La impasibilidad con que recibí estas instrucciones era, sin duda, exasperante, porque me las transmitió con absoluta sinceridad, pero yo creía que una persona que podía planear de antemano el giro que daría a sus ataques de ira, podía, con fuerza de voluntad, dominarse a sí misma lo suficiente, aun bajo la influencia de tales ataques. Y no quería ser yo quien «asustara» a su marido, como dijo ella, ni multiplicar sus disgustos con el fin de servir al egoísmo de Catherine. Por lo tanto, cuando encontré al amo que venía hacia la salita no le dije nada, pero me tomé la libertad de retroceder para escuchar si reanudaban la pelea. Él habló primero:

—Quédate donde estás, Catherine —dijo, sin ira en la voz, pero con penoso desaliento—. No me voy a quedar. No he venido ni para pelear, ni para reconciliarme. Sólo quiero saber si, después de los acontecimientos de esta tarde, piensas continuar tu intimidad con…

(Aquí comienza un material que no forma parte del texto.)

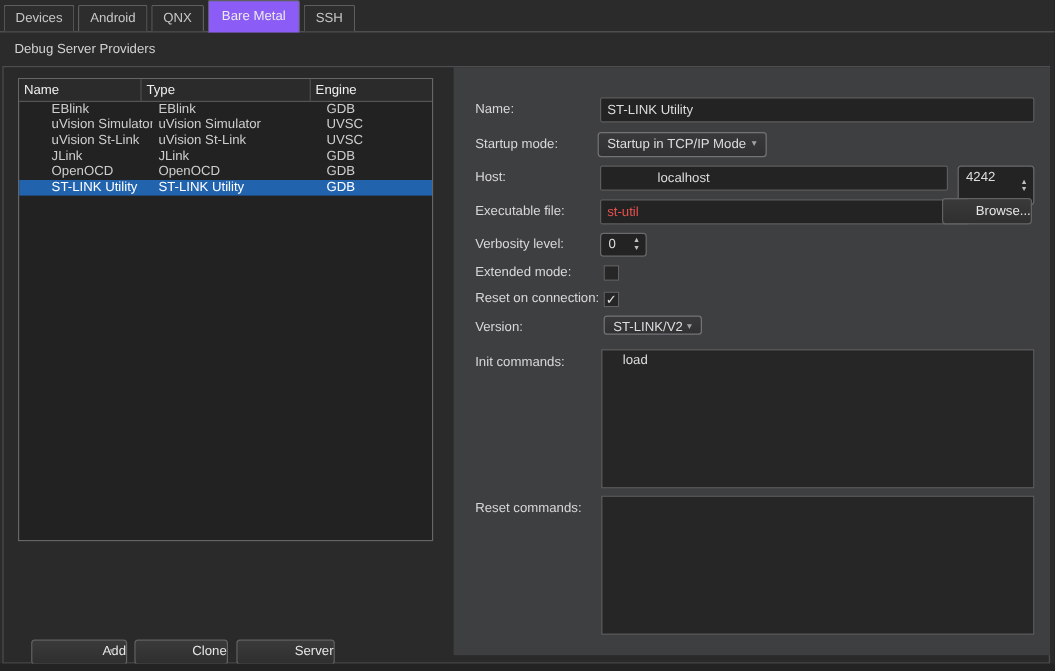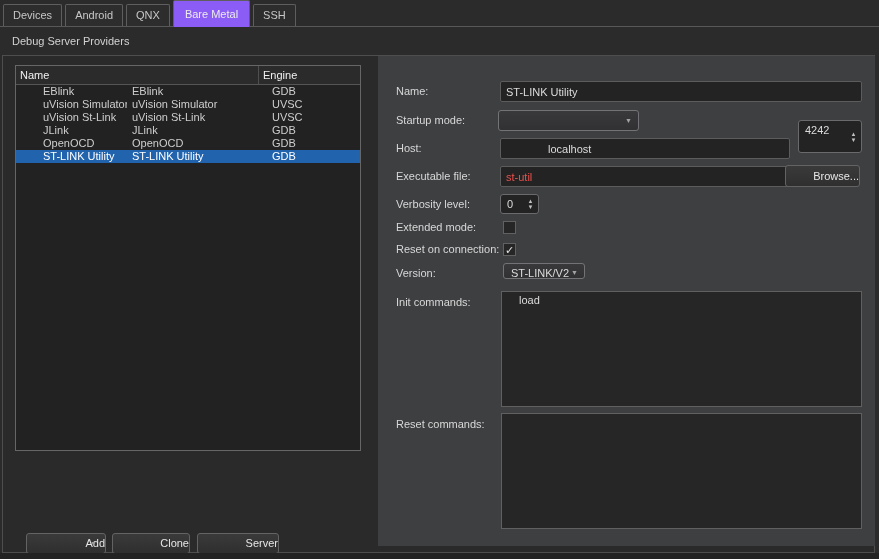"Type" div.th { html: none -> <div>Type</div> }
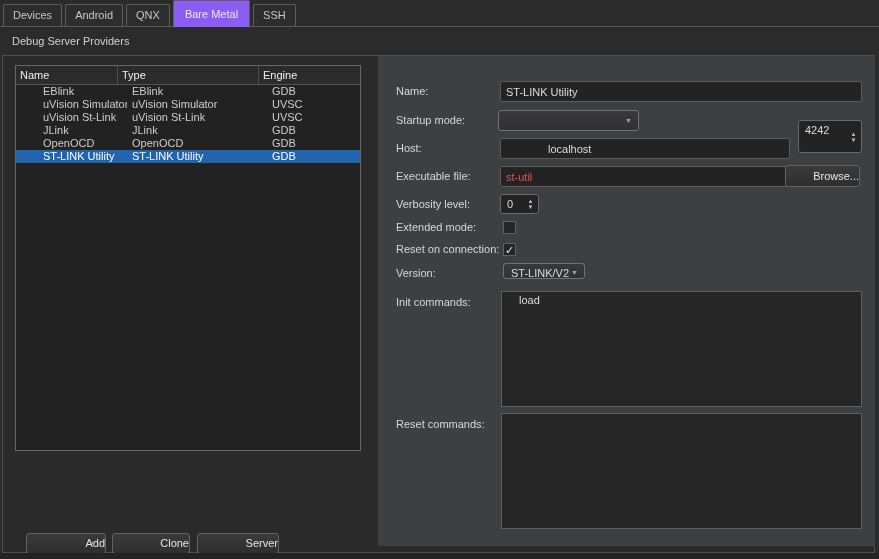"Startup in TCP/IP Mode" span.cb-text { html: none -> <span>Startup in TCP/IP Mode</span> }
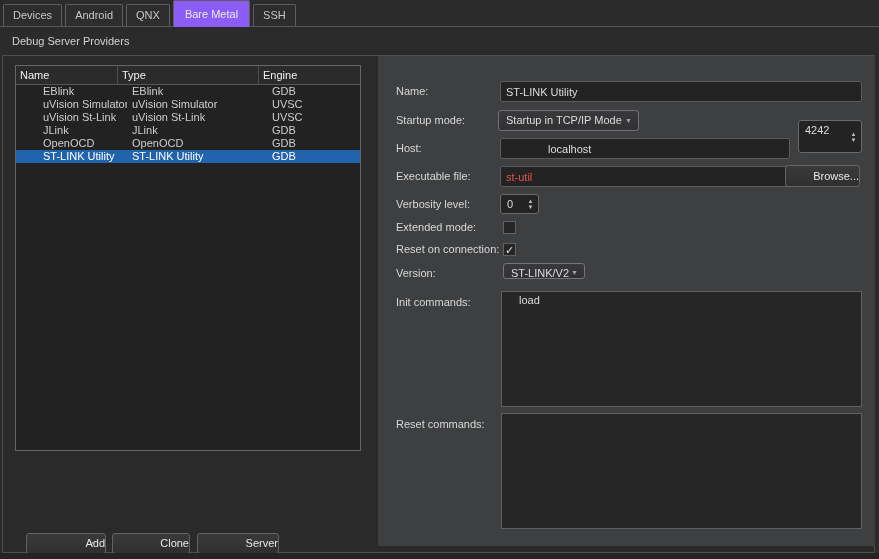"4242" div.spin { top: 64px -> 82px }
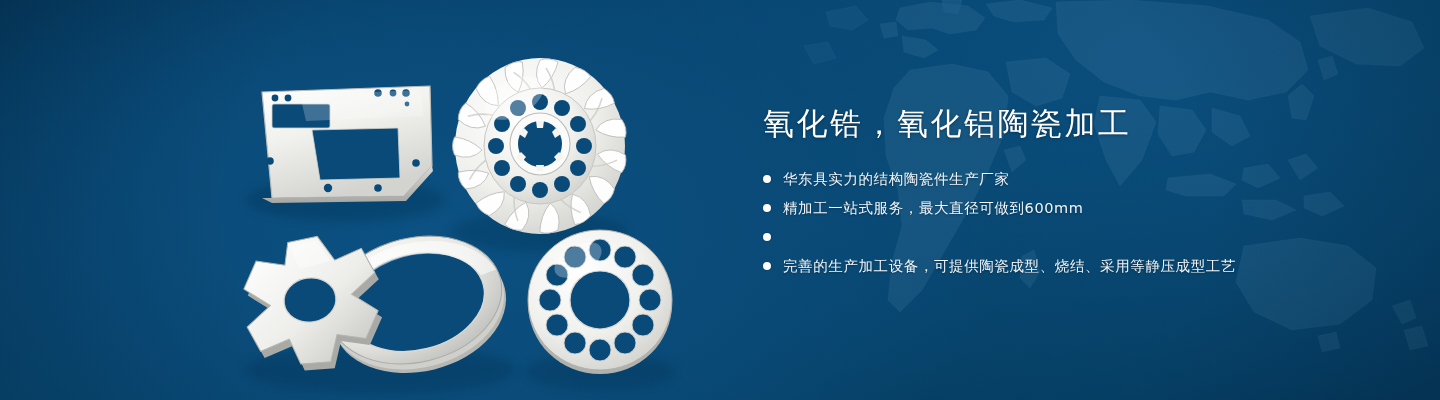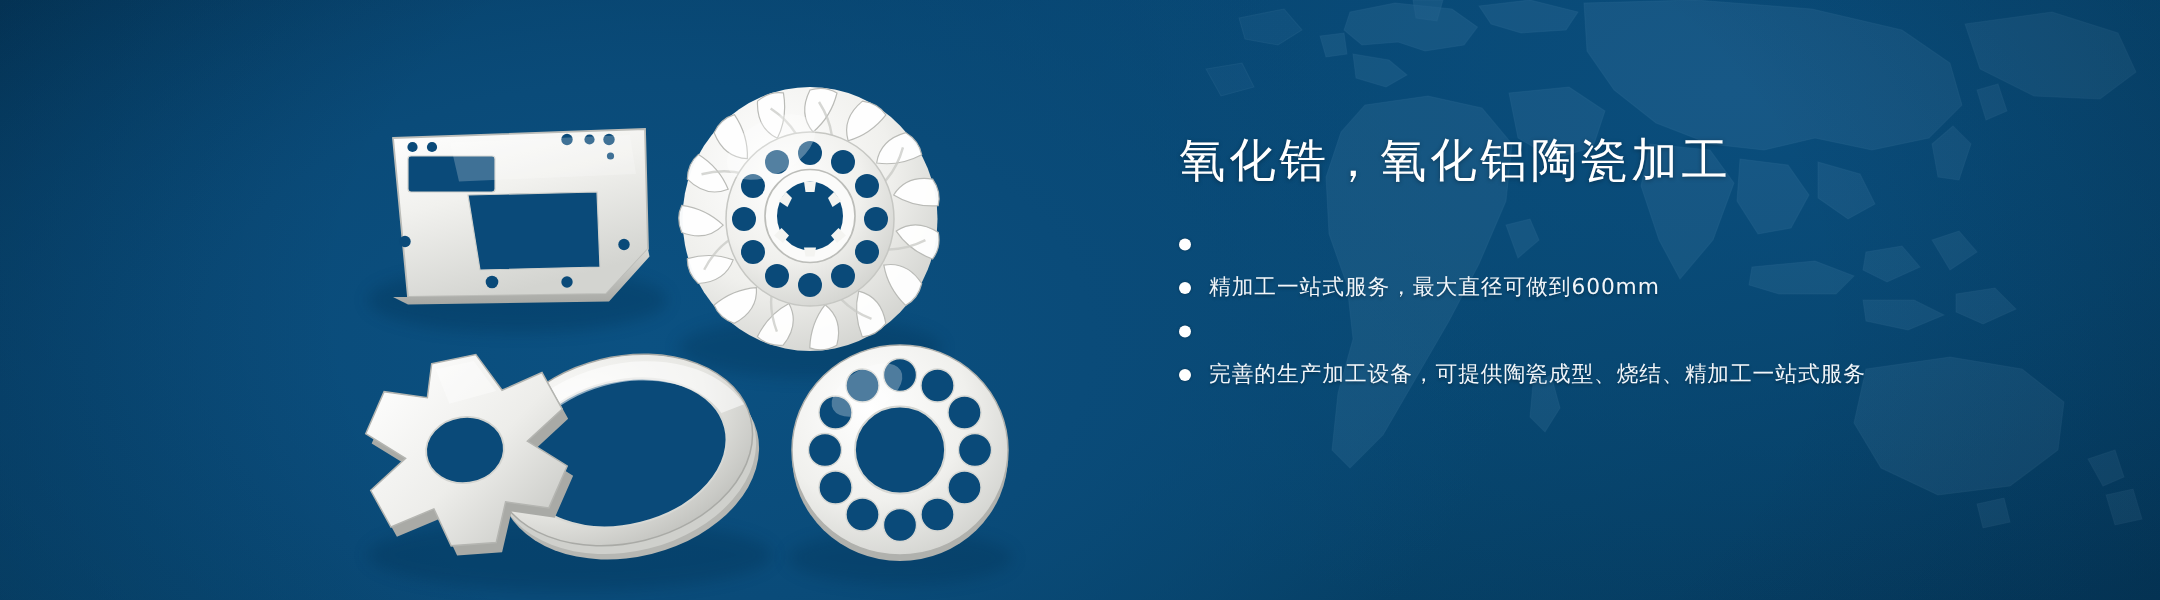"氧化锆，氧化铝陶瓷加工" .copy { margin-left: 23px -> none; top: 88px -> 104px }
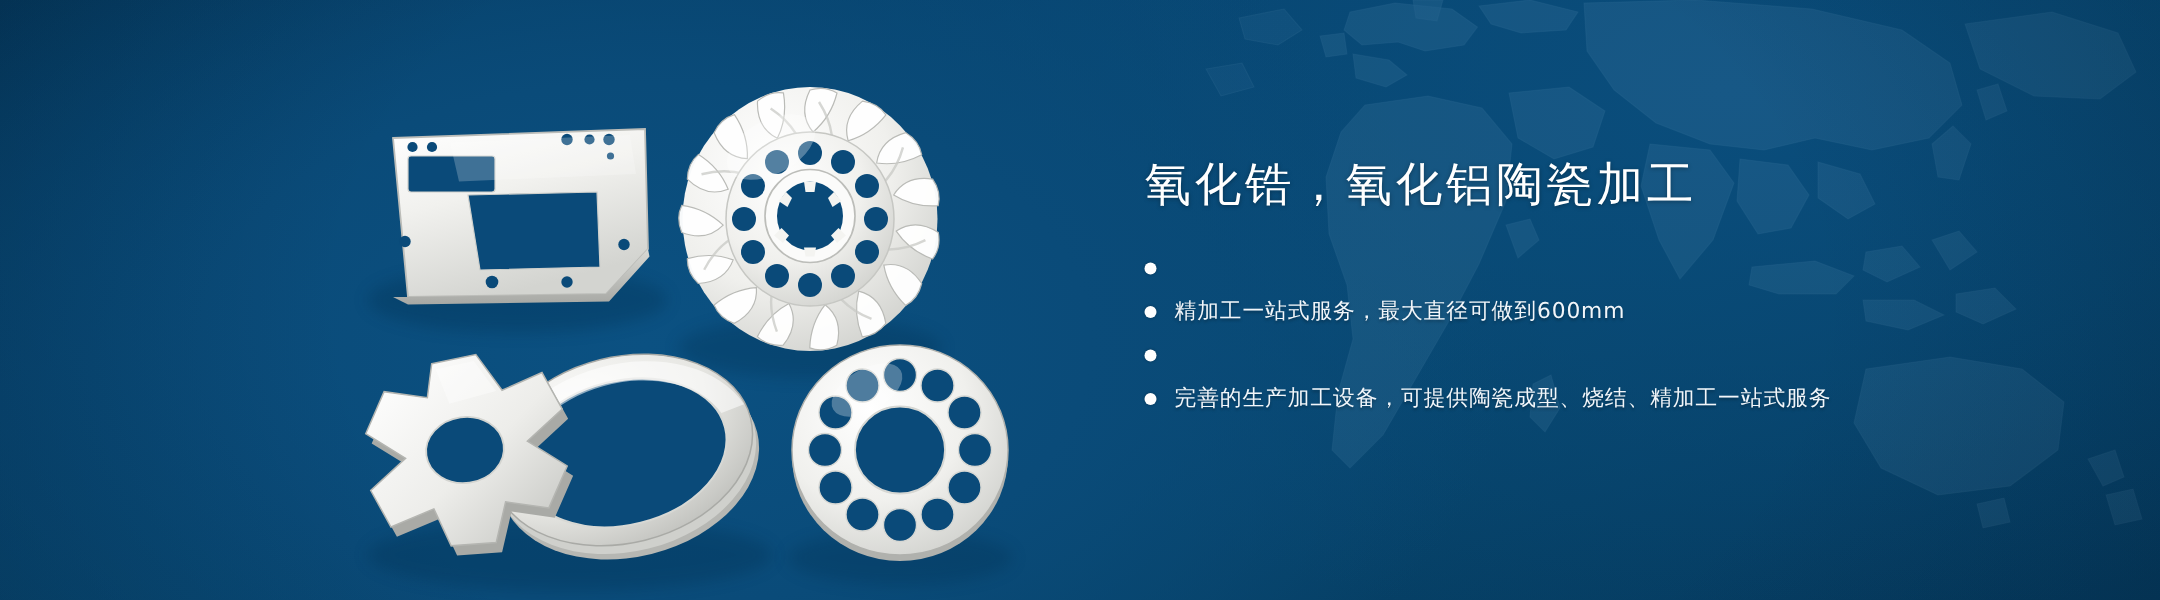"华东具实力的结构陶瓷件生产厂家" span.btext { html: none -> <span>华东具实力的结构陶瓷件生产厂家</span> }
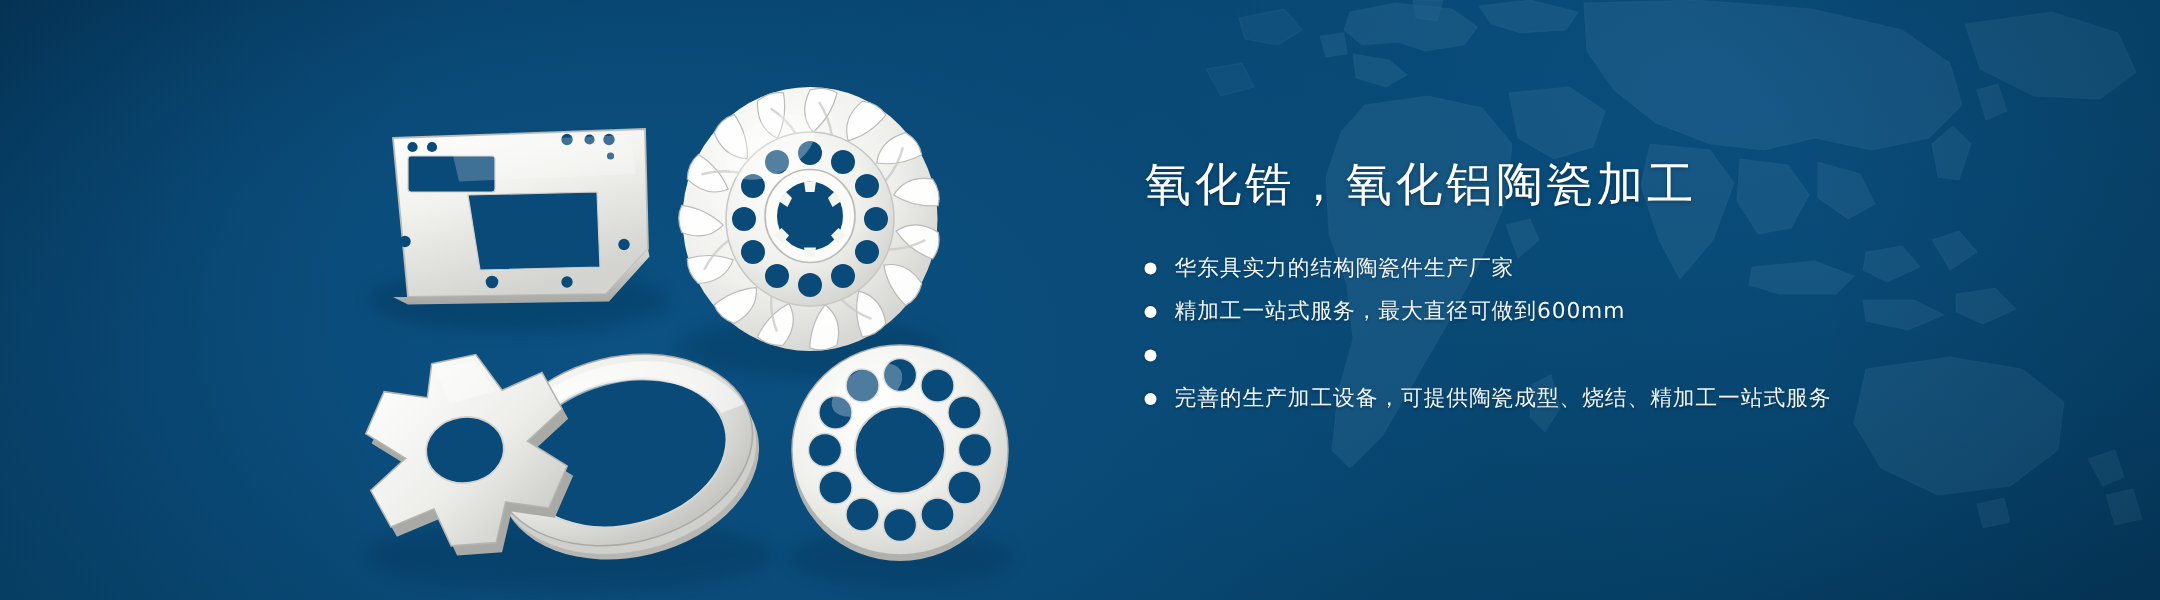"完善的生产加工设备，可提供陶瓷成型、烧结、精加工一站式服务" span.btext { text: 精加工一站式服务 -> 采用等静压成型工艺 }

—¡Oh, por favor! —interrumpió la señora, dando una patada en el suelo—. ¡Por favor, no hablemos más de esto! Tu sangre fría es incapaz de calentarse, tus venas están llenas de agua helada. Las mías están hirviendo y la vista de tal frialdad las pone en danza.

—Para librarte de mí, contesta a mi pregunta —insistió el señor Linton—. Tienes que contestármela, y esa violencia no me alarma. He descubierto que puedes ser tan estoica como cualquiera cuando quieres. ¿Vas a prescindir de Heathcliff en adelante, o vas a prescindir de mí? Es imposible que seas al mismo tiempo su amiga y mi amiga, y absolutamente exijo saber a quién escoges.

—¡Yo exijo que me dejes en paz! —exclamó Catherine furiosa—. ¡Te lo exijo! ¿No ves que apenas puedo tenerme en pie? ¡Edgar, déjame… déjame!

Tiró del cordón de la Campanilla hasta que se rompió con un chasquido. Entré con calma. Aquellas insensatas y malvadas rabietas bastaban para poner a prueba la paciencia de un santo. Allí estaba, tendida, dándose con la cabeza contra el brazo del sofá y rechinando los dientes, como si quisiera hacerlos astillas. El señor Linton se quedó mirándola con súbito arrepentimiento y temor. Me dijo que fuera a buscar algo de agua. Ella no tenía aliento para hablar. Traje un vaso lleno y, como no quería beber, le rocié la cara. En pocos segundos se puso rígida, con los ojos en blanco, mientras sus mejillas, de inmediato descoloridas y lívidas, adquirían el aspecto de la muerte. Linton parecía aterrorizado.

—No es nada importante —susurré. Yo no quería que él cediera, aunque no podía por menos de tener mucho miedo.

—¡Tiene sangre en los labios! —dijo estremeciéndose.

—¡No se preocupe! —contesté con sequedad. Y le conté cómo ella estaba decidida, antes de que él viniera, a dar el espectáculo de un ataque de locura. Tuve la poca precaución de contárselo en voz alta y ella me oyó, pues se puso en pie… el pelo flotando sobre sus hombros, los ojos llameando, los músculos del cuello y de los brazos sobresaliendo prodigiosamente. Di por descontado que acabaría yo con algún hueso roto por lo menos, pero sólo miró a su alrededor un instante y luego salió apresuradamente de la habitación. El amo me indicó que la siguiera, lo hice hasta la puerta de su alcoba, donde me impidió que siguiera adelante, cerrándola.

Como no bajó a desayunar a la mañana siguiente, subí a preguntarle si quería que se le subiera algo.

—No —dijo, categóricamente.

La misma pregunta se repitió a la comida y al té, y de nuevo a la mañana siguiente, y la respuesta fue la misma. El señor Linton, por su parte, pasaba el tiempo en la biblioteca sin preguntar nada respecto a lo que hacía su mujer. Isabella y él habían tenido una entrevista de una hora, durante la cual intentó sacarle algún sentimiento de legítimo horror por los atrevimientos de Heathcliff, pero no pudo conseguir nada de sus respuestas evasivas y se vio obligado a cerrar el interrogatorio sin resultado. Añadió, sin embargo, la advertencia solemne de que si era tan loca como para alentar a tan indigno pretendiente, rompería toda relación entre ella y él.